Problem statement: Please state how many lines in the records below contain the word "Vloerkleed"; the answer should be a number and nothing else.

(Dataset entries)
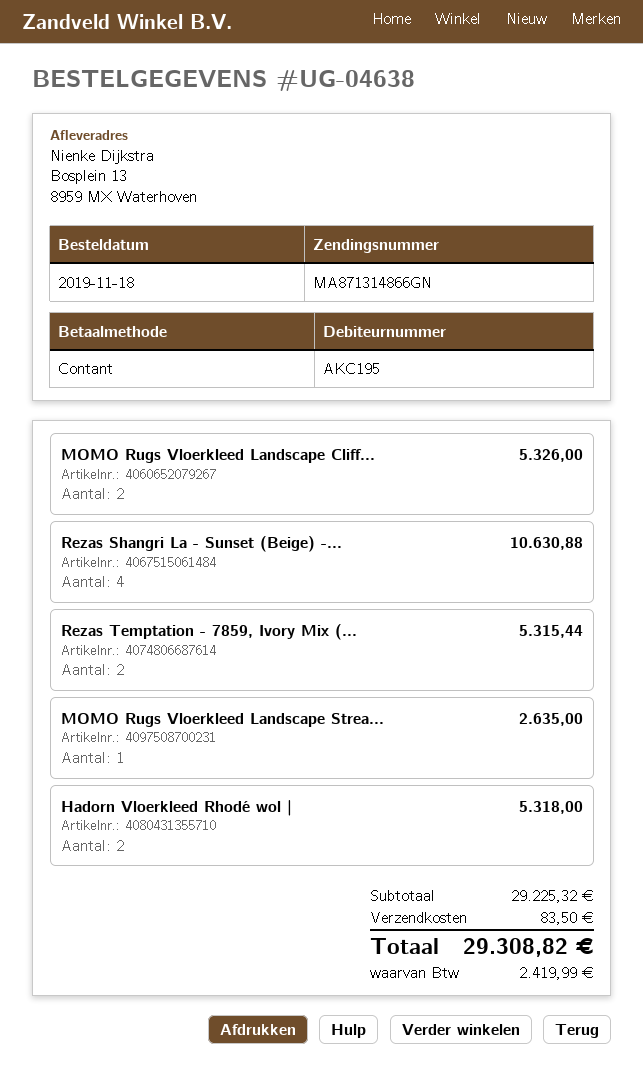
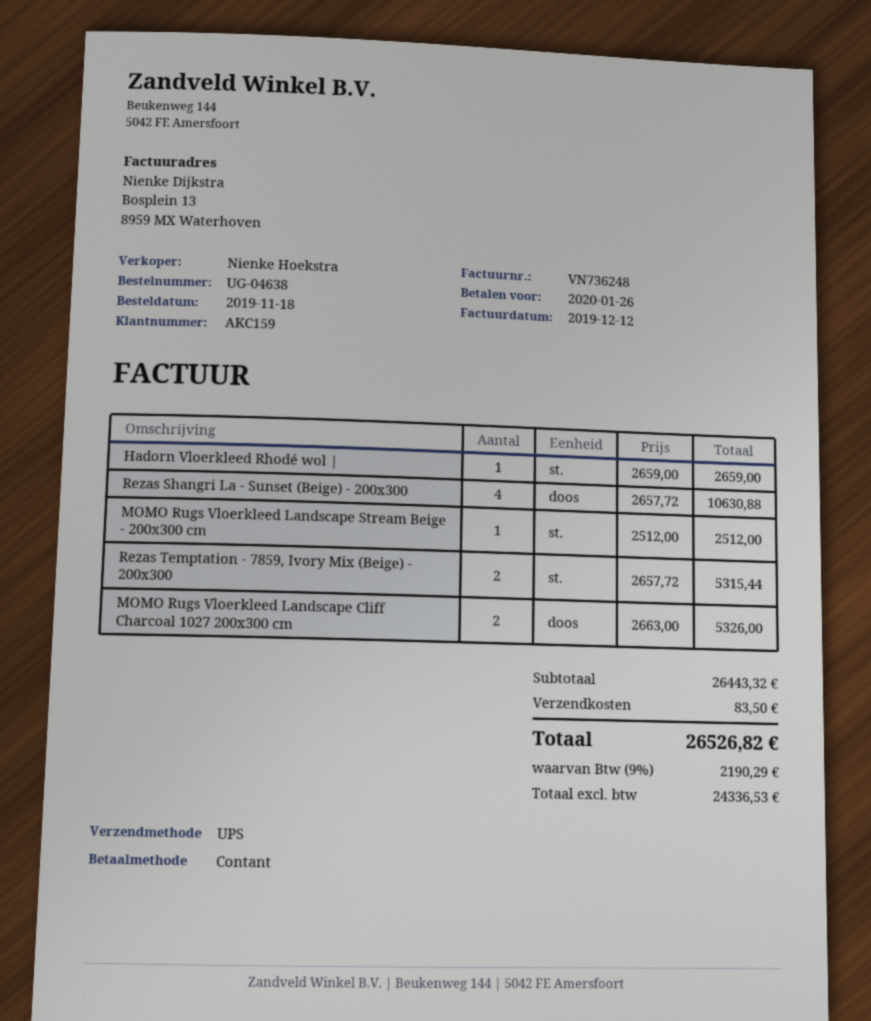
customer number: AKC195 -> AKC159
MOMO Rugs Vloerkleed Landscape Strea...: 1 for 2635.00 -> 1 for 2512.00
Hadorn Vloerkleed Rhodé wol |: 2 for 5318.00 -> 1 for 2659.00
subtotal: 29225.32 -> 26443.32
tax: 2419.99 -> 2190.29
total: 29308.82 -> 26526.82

Exercise result: 2